Assignment → Hunt through the lines below for the string "none" and copy each one that has it.
** Opening Records for the task block **
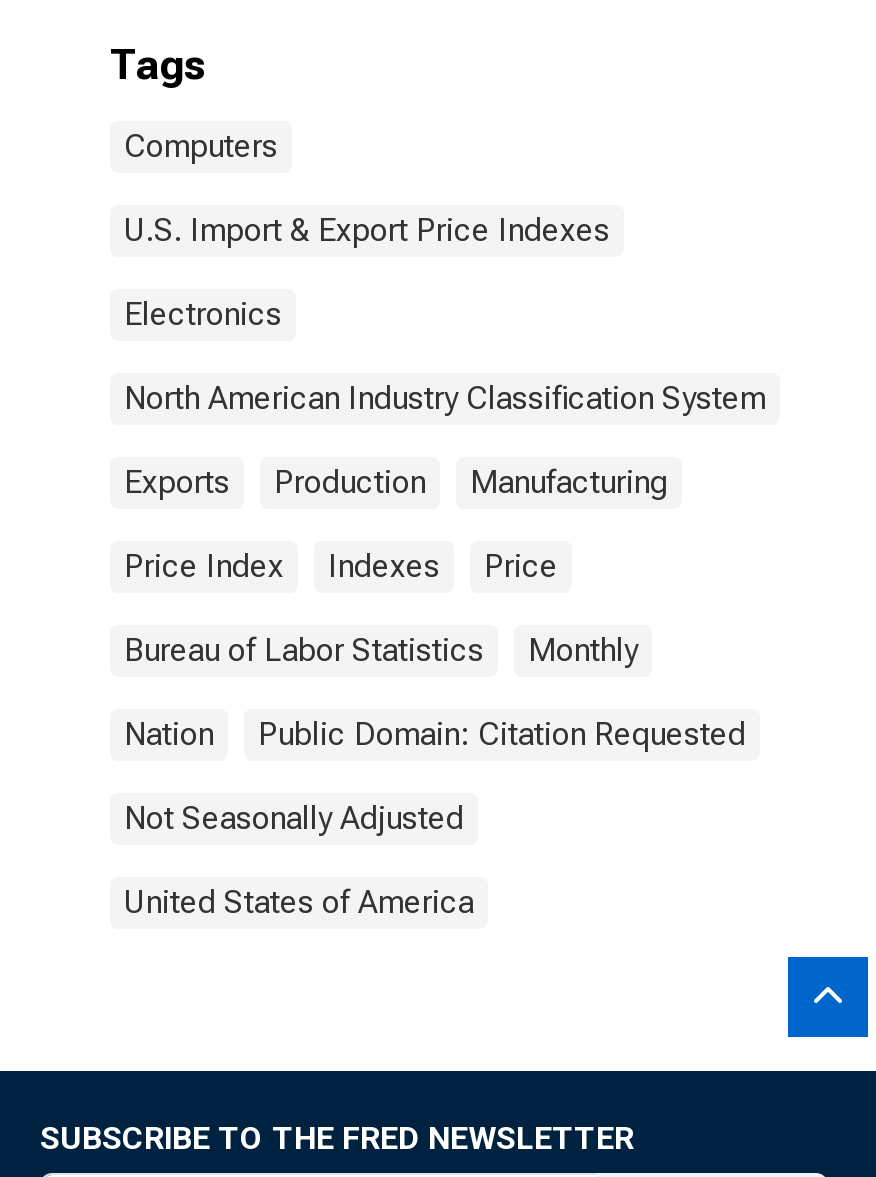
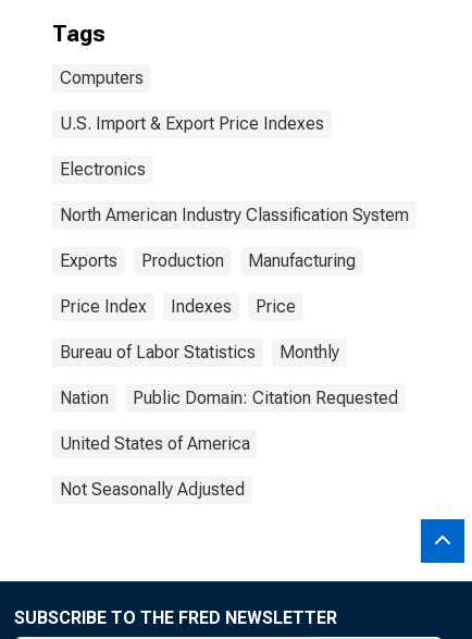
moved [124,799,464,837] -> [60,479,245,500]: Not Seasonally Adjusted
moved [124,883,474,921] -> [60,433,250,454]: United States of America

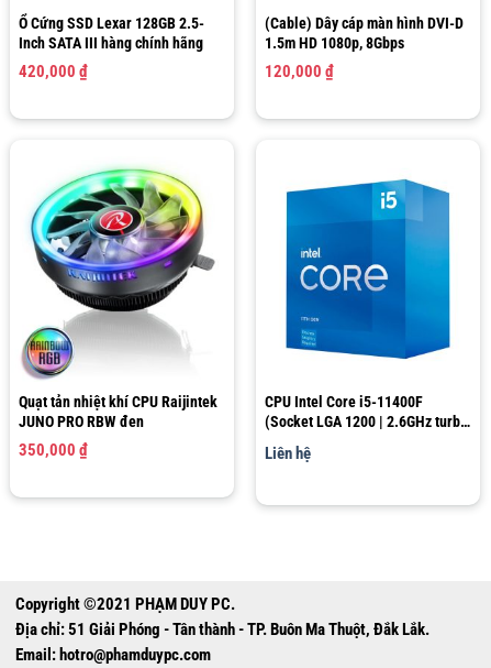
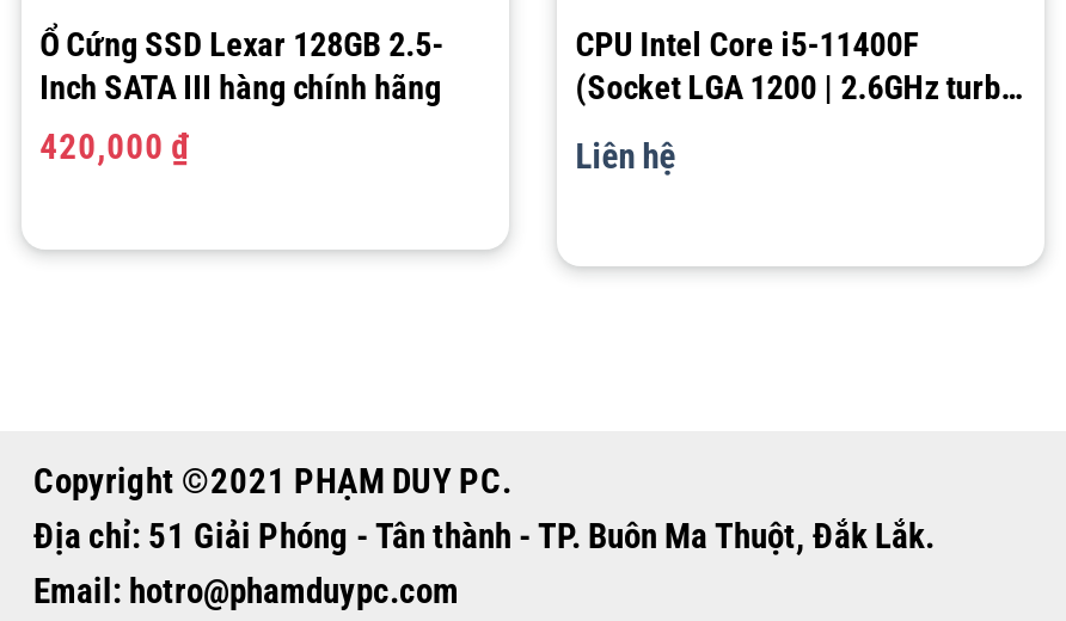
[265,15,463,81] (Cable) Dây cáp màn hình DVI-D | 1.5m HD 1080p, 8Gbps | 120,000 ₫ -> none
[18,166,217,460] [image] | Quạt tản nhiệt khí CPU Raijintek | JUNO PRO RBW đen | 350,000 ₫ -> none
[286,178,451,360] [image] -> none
** Closing Records for the task block **
Answer →
[265,15,463,81] (Cable) Dây cáp màn hình DVI-D | 1.5m HD 1080p, 8Gbps | 120,000 ₫ -> none
[18,166,217,460] [image] | Quạt tản nhiệt khí CPU Raijintek | JUNO PRO RBW đen | 350,000 ₫ -> none
[286,178,451,360] [image] -> none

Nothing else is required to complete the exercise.